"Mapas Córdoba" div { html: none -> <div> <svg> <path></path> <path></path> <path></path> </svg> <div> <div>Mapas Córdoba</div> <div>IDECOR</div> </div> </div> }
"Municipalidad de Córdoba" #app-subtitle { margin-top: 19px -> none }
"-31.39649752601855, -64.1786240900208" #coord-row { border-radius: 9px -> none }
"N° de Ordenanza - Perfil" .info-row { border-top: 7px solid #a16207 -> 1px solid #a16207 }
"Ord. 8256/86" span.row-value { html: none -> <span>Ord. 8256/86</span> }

□ □ □ □ □

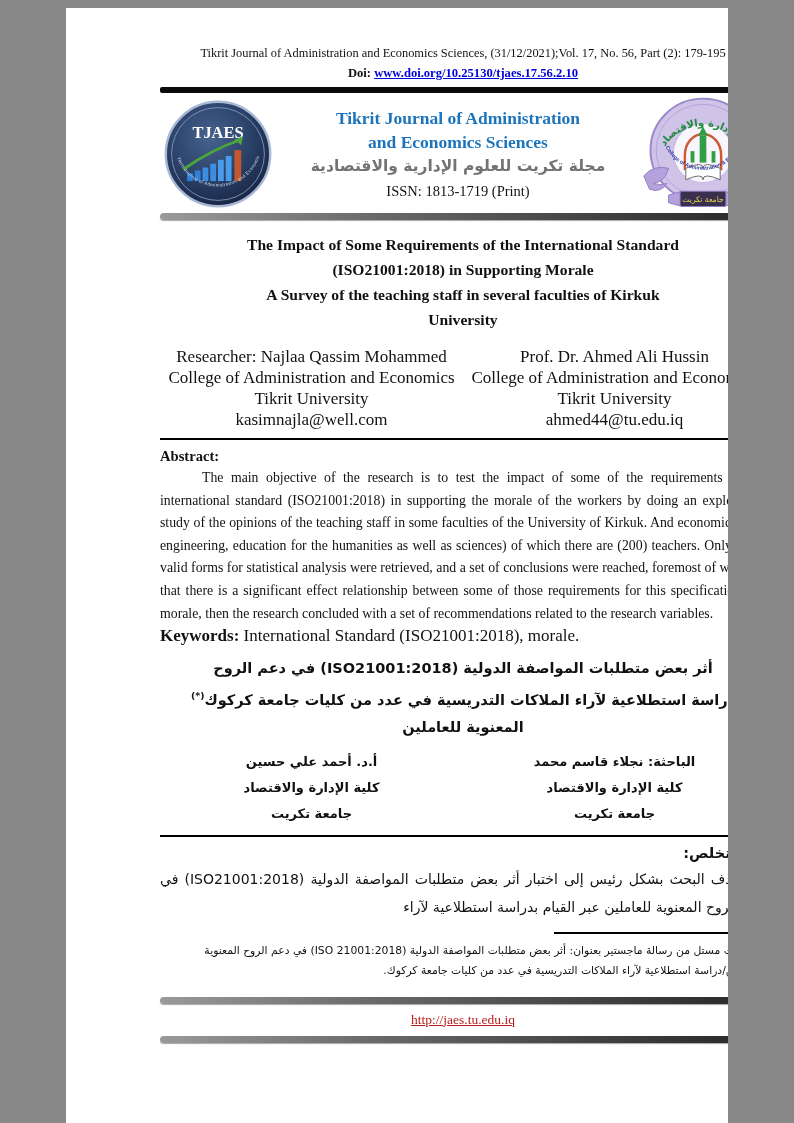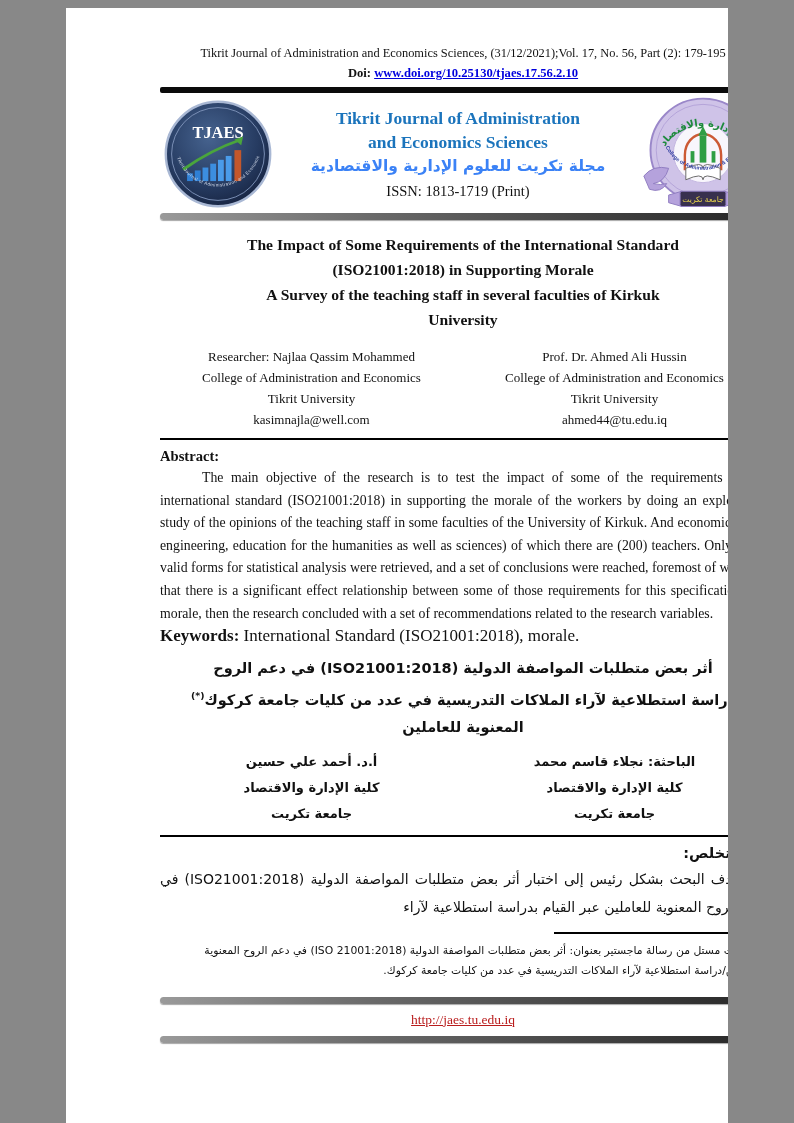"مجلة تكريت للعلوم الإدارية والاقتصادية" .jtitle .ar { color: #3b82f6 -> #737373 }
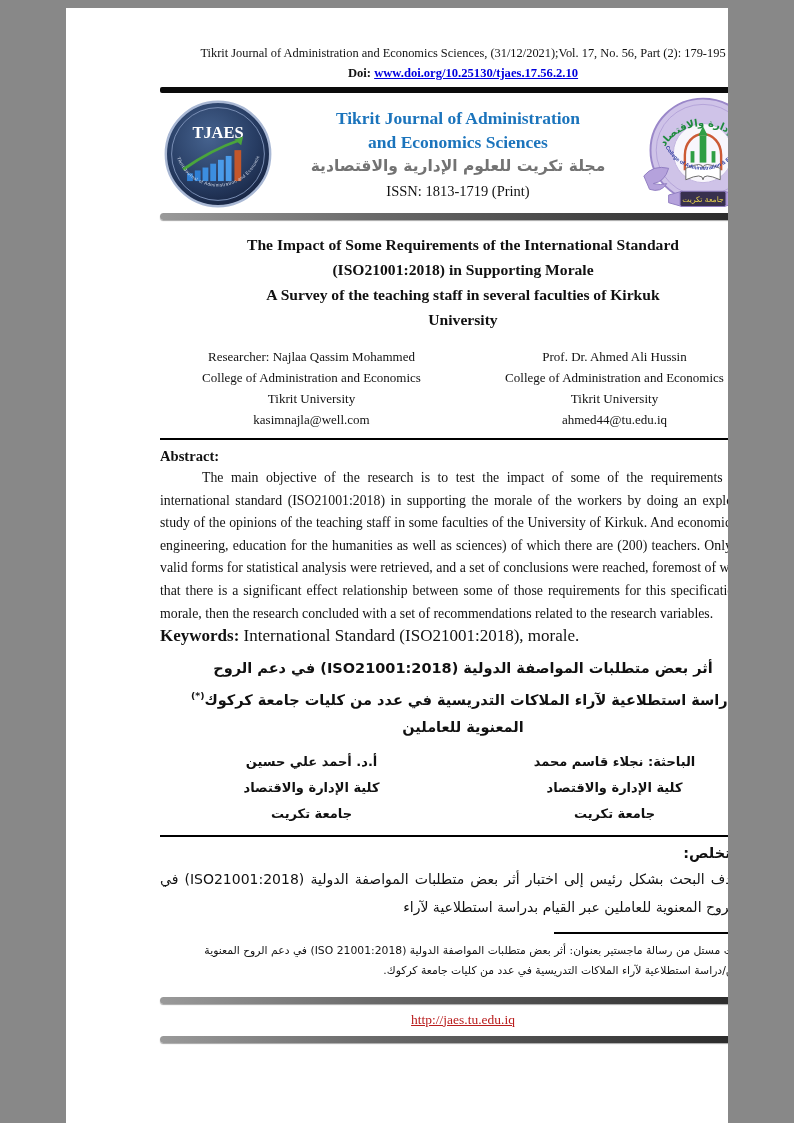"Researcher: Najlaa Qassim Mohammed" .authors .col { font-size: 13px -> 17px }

□ □ □ □ □

**Assignment**: What lines in the listing above hold the string "Córdoba"? List them.

**Final answer**:
"Mapas Córdoba" div { html: none -> <div> <svg> <path></path> <path></path> <path></path> </svg> <div> <div>Mapas Córdoba</div> <div>IDECOR</div> </div> </div> }
"Municipalidad de Córdoba" #app-subtitle { margin-top: 19px -> none }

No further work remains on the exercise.